Whole-exome sequencing and exome analysis pipeline.

Genomic DNA was extracted from fresh-frozen tumor tissues and normal tissues (tails) with the use of a QIAamp DNA Mini Kit (QIAGEN) with RNase A (QIAGEN). DNA quality control was performed by agarose gel electrophoresis, and the purity of the DNA was analyzed by NanoDrop 2000 (Thermo Fisher Scientific). The purified genomic DNA was quantified by Picogreen (Thermo Fisher Scientific), and a minimum of 1 μg of DNA was used for whole-exome library construction.

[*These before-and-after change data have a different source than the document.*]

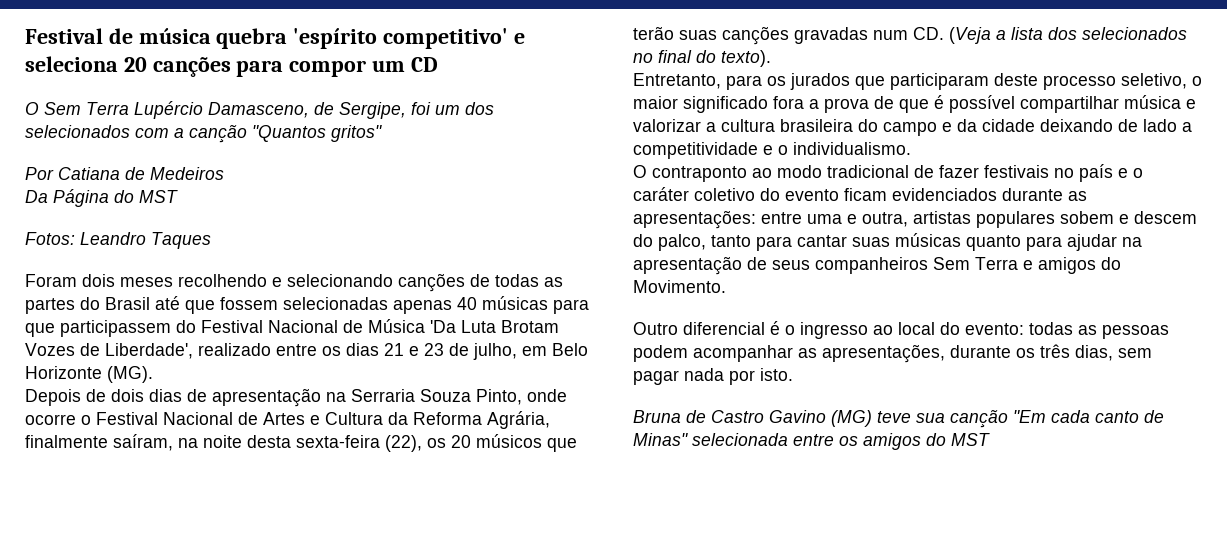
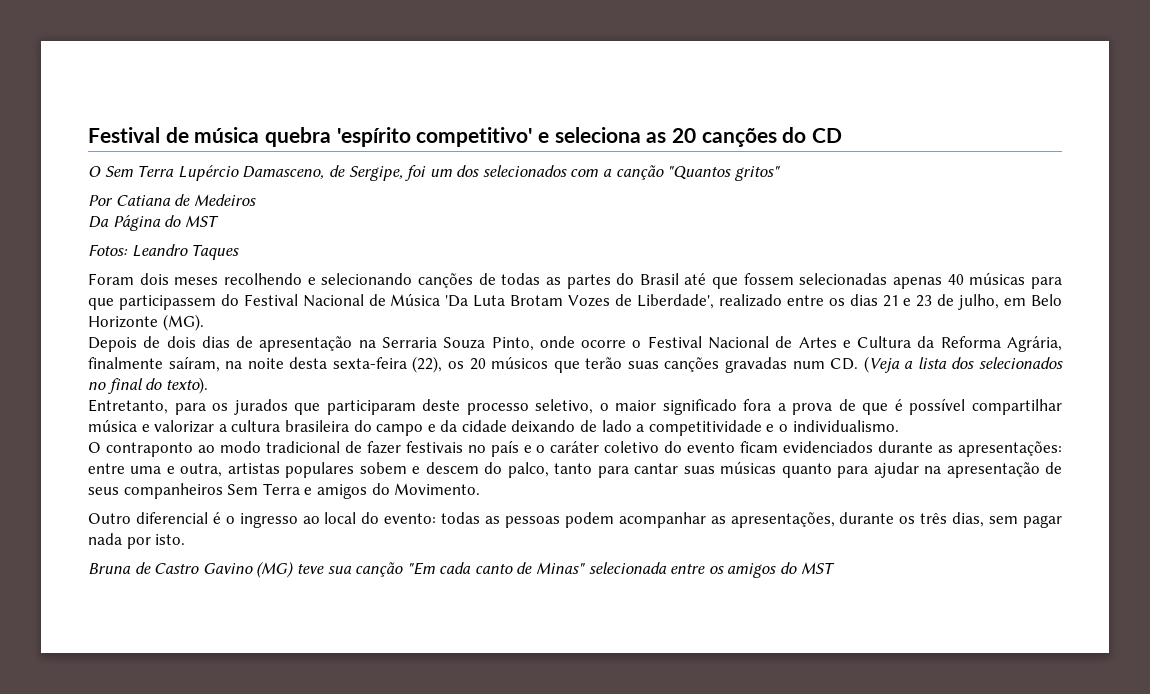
(118, 64) none -> [646,132,667,143] as
[236,60,406,77] para compor um -> [782,127,807,143] do

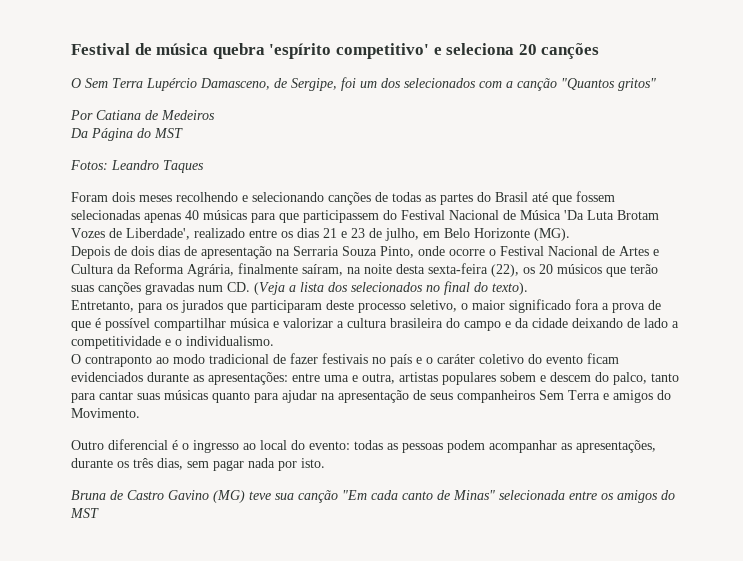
[646,132,667,143] as -> (515, 49) none
[782,127,843,143] do CD -> (600, 51) none

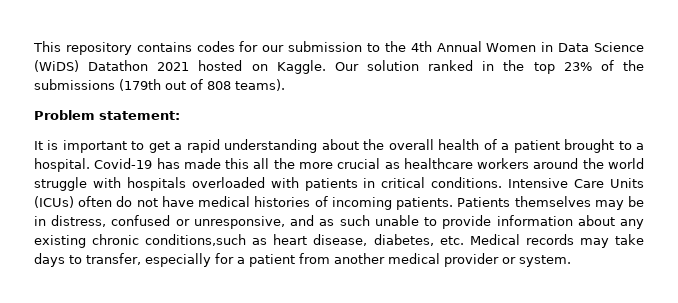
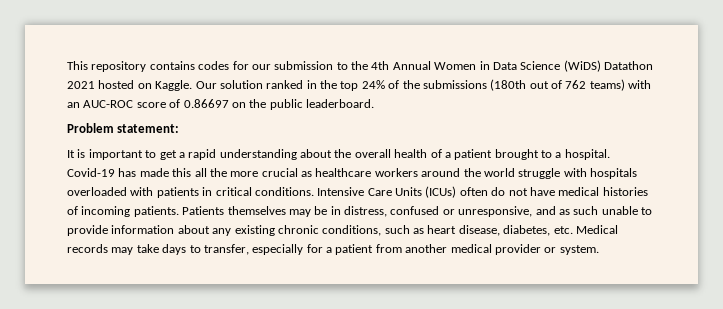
[563,62,592,71] 23% -> [361,80,385,89] 24%
[119,79,161,91] (179th -> [490,79,527,91] (180th
[207,79,285,91] 808 teams). -> [565,79,652,91] [67,99,374,110] 762 teams) with an AUC-ROC score of 0.86697 on the public leaderboard.
[145,234,247,246] conditions,such -> [322,225,410,236] conditions, such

Whole-exome capture libraries were constructed with the use of Sure-Select Mouse All Exon, version 6.0 (Agilent Technologies). The exome libraries were quantified by real-time PCR using a Kapa Library Quantification Kit (Kapa Biosystems), and library quality control was run on the Agilent Bioanalyzer 2100 (Agilent Technologies). The constructed libraries were sequenced using an Illumina NovaSeq 6000 sequencer, yielding an average of 59 million reads (8.8 gigabases). The mean depths of target regions were 65.6–101.5. Sequencing reads were aligned to the GRCm38 (mm10) mouse genome assembly using the Burrows-Wheeler Alignment (BWA) tool, version 0.7.12. Duplicate reads were then identified and removed by using the Picard MarkDuplicates tool,version 1.130, and single-nucleotide and indel variants were called using MuTect2 of Genome Analysis Toolkit (GATK), version 3.8. The called variants were annotated by SnpEff tool, version 4.1. Variants were filtered out if their total reads in tumor or normal samples were less than 10, their variant reads in tumor samples were less than 3, their variant allele frequencies in tumor samples were less than 10%, and their allele frequencies in normal tissues were greater than 3%. Accepted variants that were nonsynonymous were counted as nonsynonymous TMBs.